One of the videos shows how you can use your smartphone’s camera to measure length by dropping pins on a surface and getting an astonishingly accurate measurement of the length between them, displayed as a floating 3D hologram. It’s kind of insane, if you think about it. The AR app also has no problem with shifting angles or distance to the objects you are measuring, and apparently adjusts itself to the right proportions of what the camera sees.
The second video is even cooler than the first and shows how you can set a starting point for measurement, and then just drag your phone along the surface you want to measure.

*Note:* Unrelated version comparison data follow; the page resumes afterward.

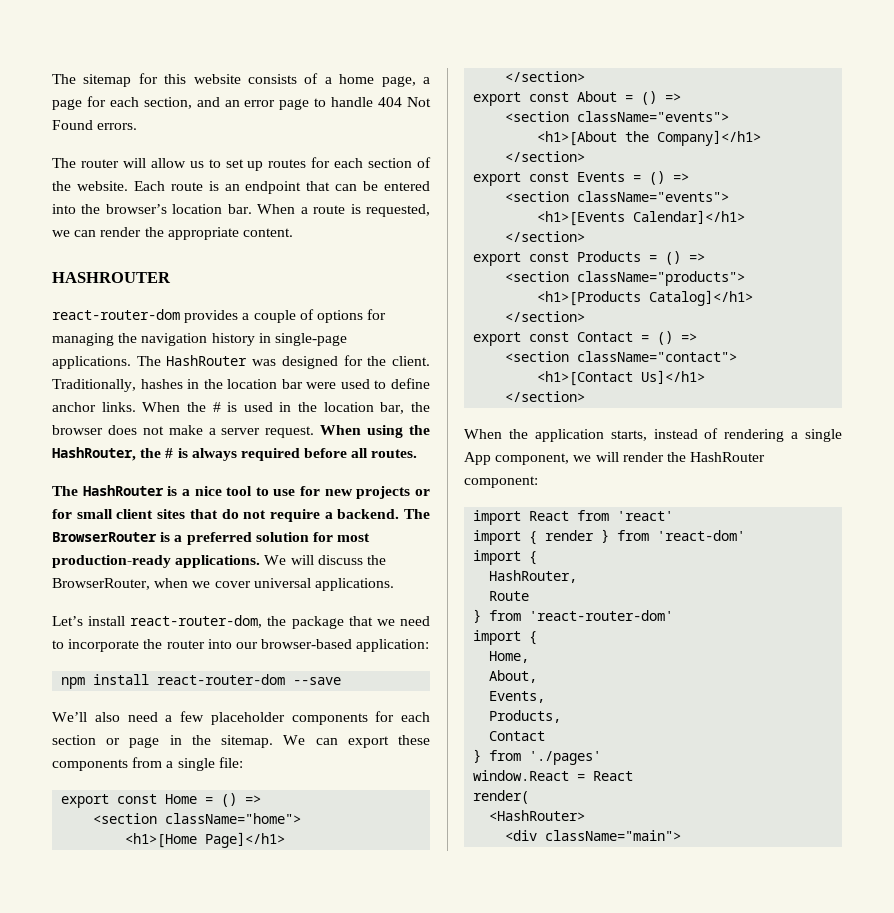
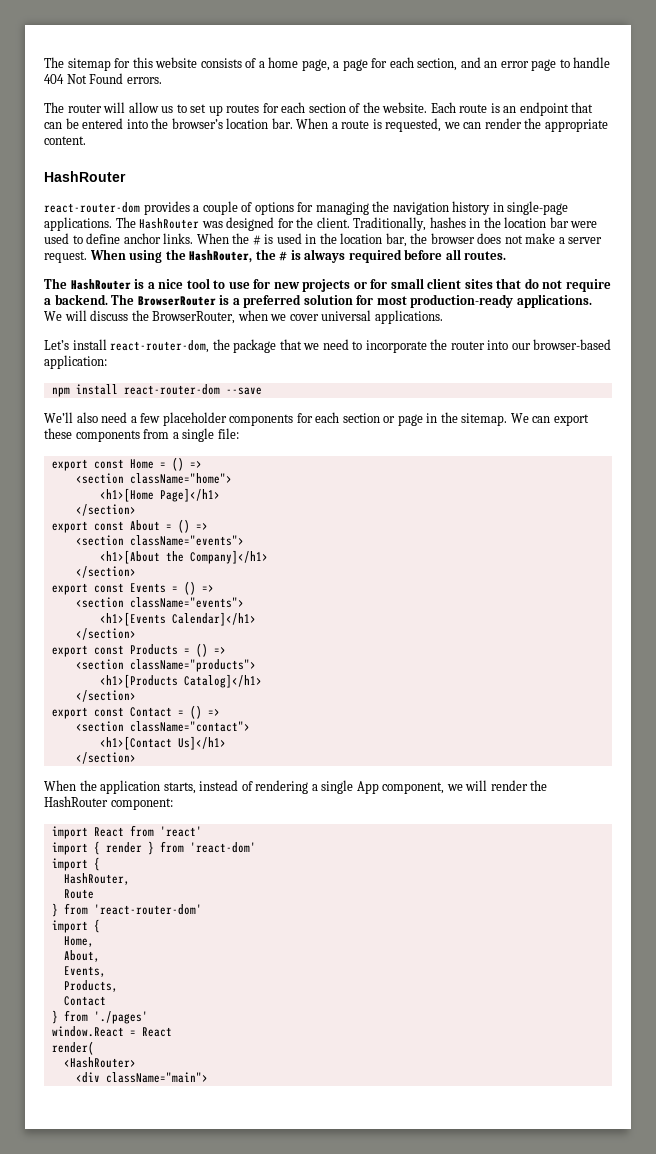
[52,272,171,283] HASHROUTER -> [44,171,126,182] HashRouter

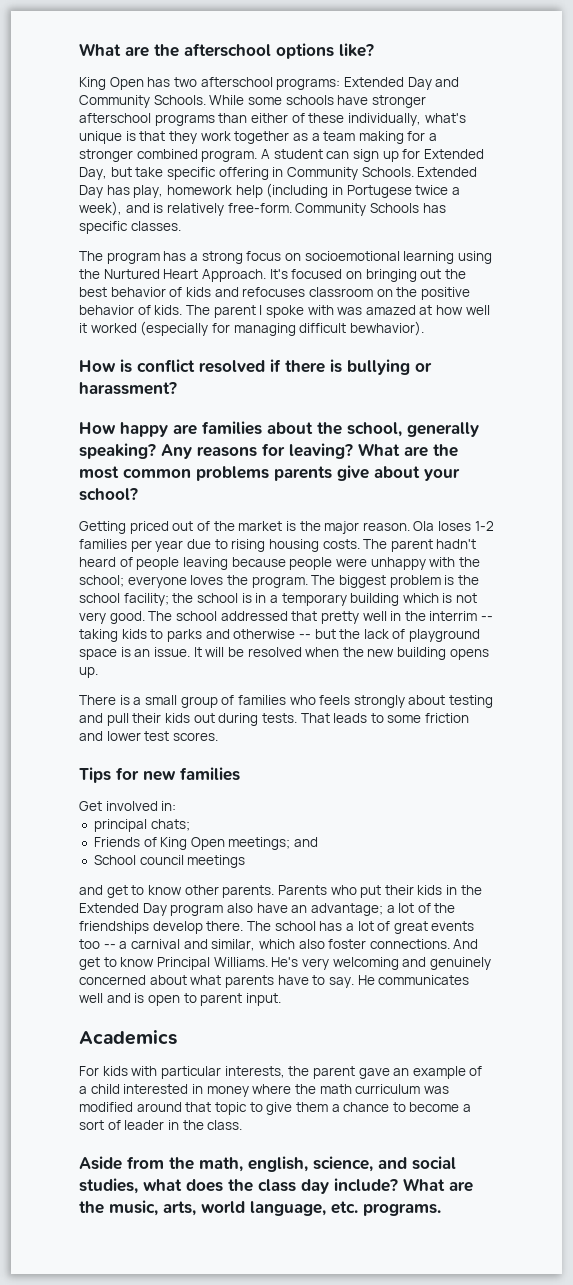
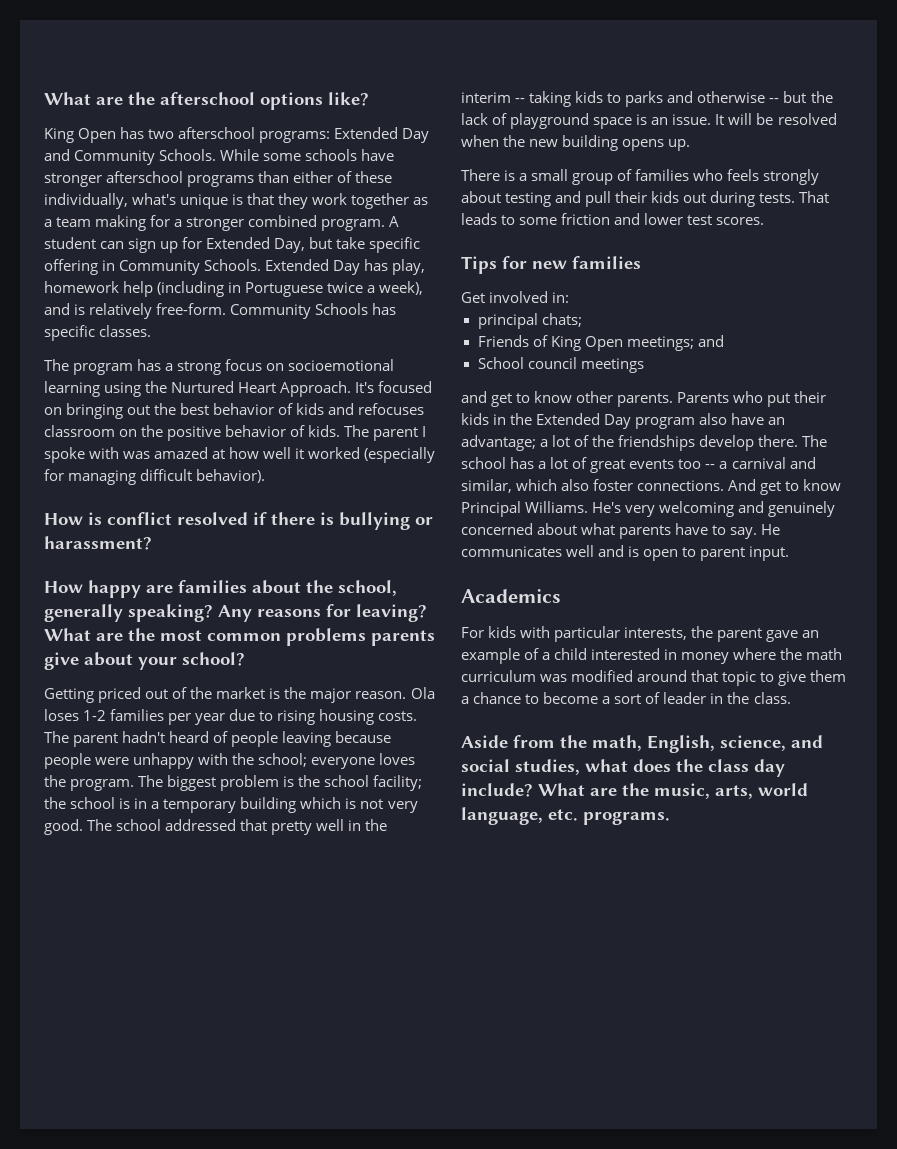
[346,185,412,198] Portugese -> [245,282,324,297] Portuguese
[349,321,424,336] bewhavior). -> [196,469,266,483] behavior).
[429,611,478,621] interrim -> [461,92,511,103] interim
[248,1156,308,1172] english, -> [647,735,715,753] English,

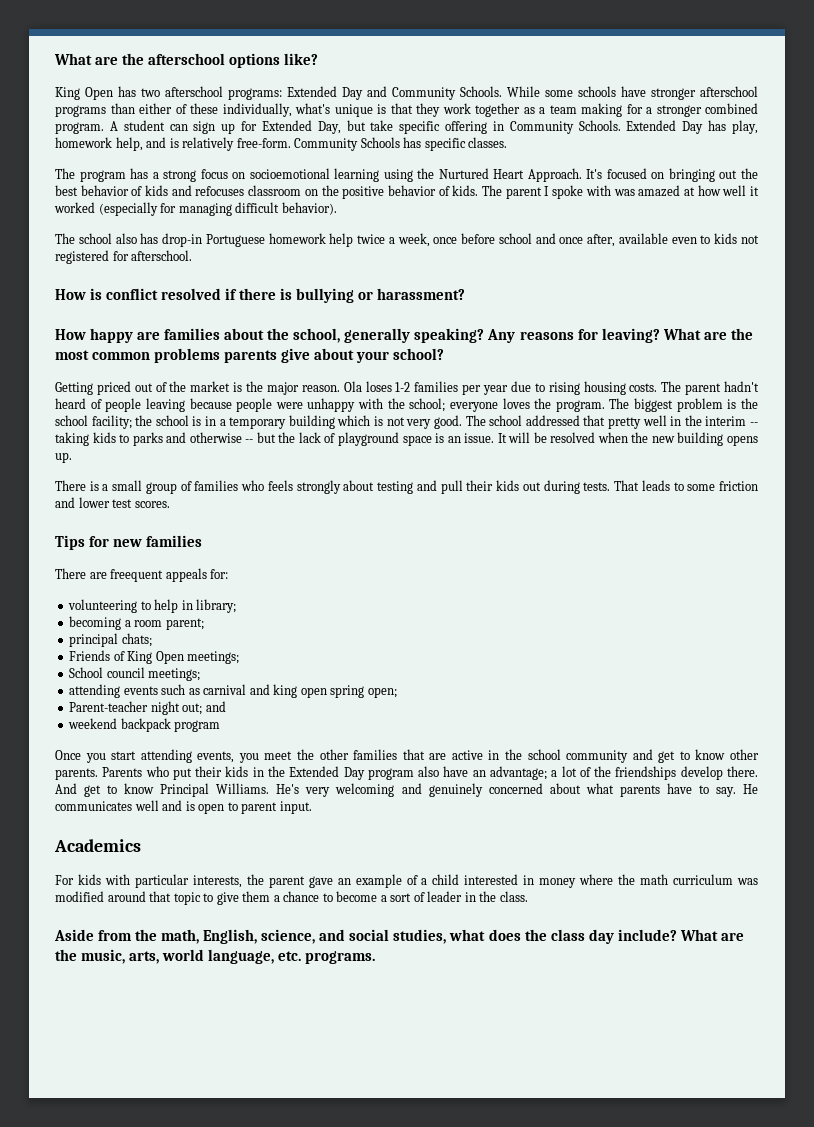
[123,281,424,297] help (including in Portuguese twice a week), -> [115,137,143,151] help,
(266, 476) none -> [55,233,760,247] [55,250,193,264] // The school also has drop-in Portuguese homework help twice a week, once before school and once after, available even to kids not registered for afterschool.
[461,291,570,303] Get involved in: -> [55,568,229,582] [68,599,237,613] [69,616,204,630] There are freequent appeals for: // volunteering to help in library; // becoming a room parent;
[697,335,724,347] and -> (240, 657) none
[580,358,644,373] meetings // -> [148,668,201,681] [69,684,397,698] [69,701,226,715] [68,718,221,732] [55,749,629,763] meetings; // attending events such as carnival and king open spring open; // Parent-teacher night out; and // weekend backpack program // Once you start attending events, you meet the other families that are active in the school community
[802,435,828,447] [461,457,816,473] [461,479,725,493] The school has a lot of great events too -- a carnival and similar, which also foster connections. -> (759, 771) none

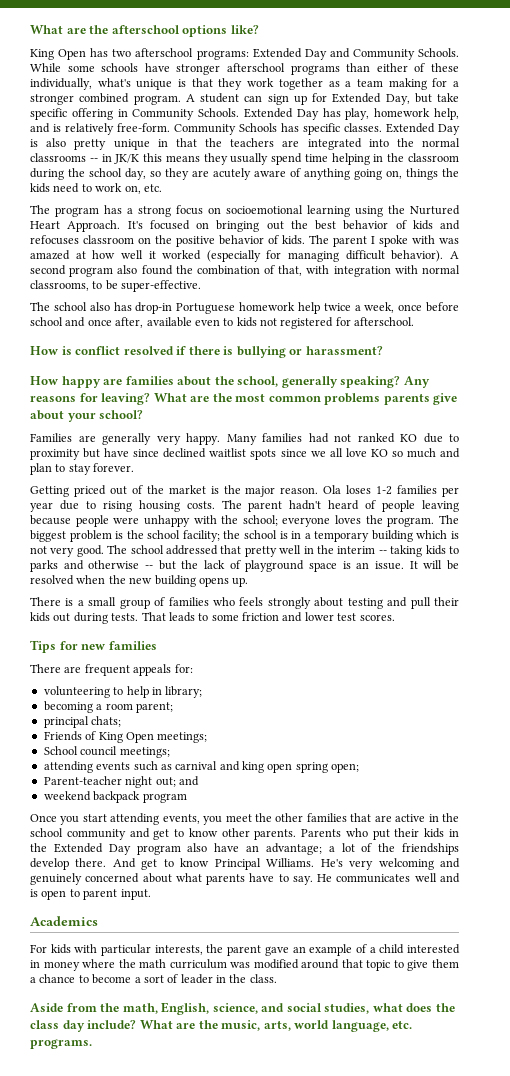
(508, 142) none -> [386,123,460,135] [30,138,461,150] [30,153,460,165] [30,168,459,180] [30,183,162,194] Extended Day is also pretty unique in that the teachers are integrated into the normal classrooms -- in JK/K this means they usually spend time helping in the classroom during the school day, so they are acutely aware of anything going on, things the kids need to work on, etc.
(337, 208) none -> [449,251,459,259] [30,265,461,277] [30,280,202,292] A second program also found the combination of that, with integration with normal classrooms, to be super-effective.
(445, 354) none -> [30,433,459,445] [30,448,460,460] [30,463,135,475] // Families are generally very happy. Many families had not ranked KO due to proximity but have since declined waitlist spots since we all love KO so much and plan to stay forever.
[110,569,164,582] freequent -> [84,664,130,676] frequent

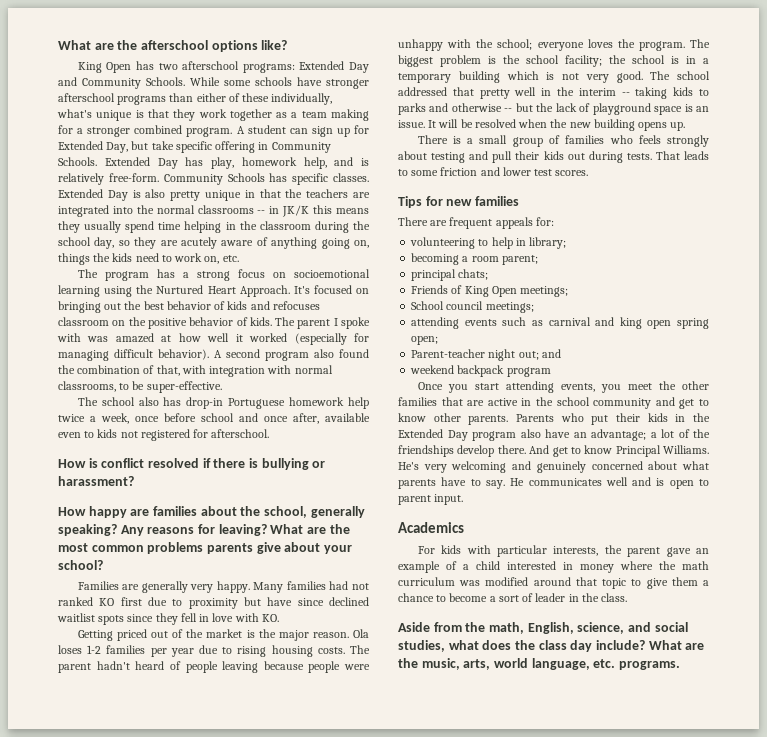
(417, 438) none -> [120,597,142,606] first
[310,448,460,458] [30,463,135,475] we all love KO so much and plan to stay forever. -> [155,613,279,625] they fell in love with KO.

The app generates a hologram of a measuring tape on your screen that starts running in a vector line along the surface, looking ridiculously real and accurate in its count of length.
— Made With ARKit (@madewithARKit) June 25, 2017
As Apple “changed the phone forever”, one would question whether such AR-enabled apps might initiate a whole new era of changing things forever, starting with simple objects, such as measuring tape.
Google’s Tango project, which is basically an AR platform that uses specific hardware gadgets to provide detailed AR-based feedback on your mobile device, also holds massive potential in the field. Tango obtains real-life measurements of your environment and lets you play around with virtual objects in your cam’s visual field, as if they were really there. However, the software is still somewhat glitchy and crashy, and lacks a sufficiently large enough pool of integrated apps.
In this regard, what we have seen in the iOS corner so far, and the lack of requirement for additional hardware, make us ponder on whether Apple’s ARKit won’t be the next big thing for the company’s customers. Even though we are still a few months away from iOS 11’s release, its Beta-developed features are already giving us too much to think and talk about.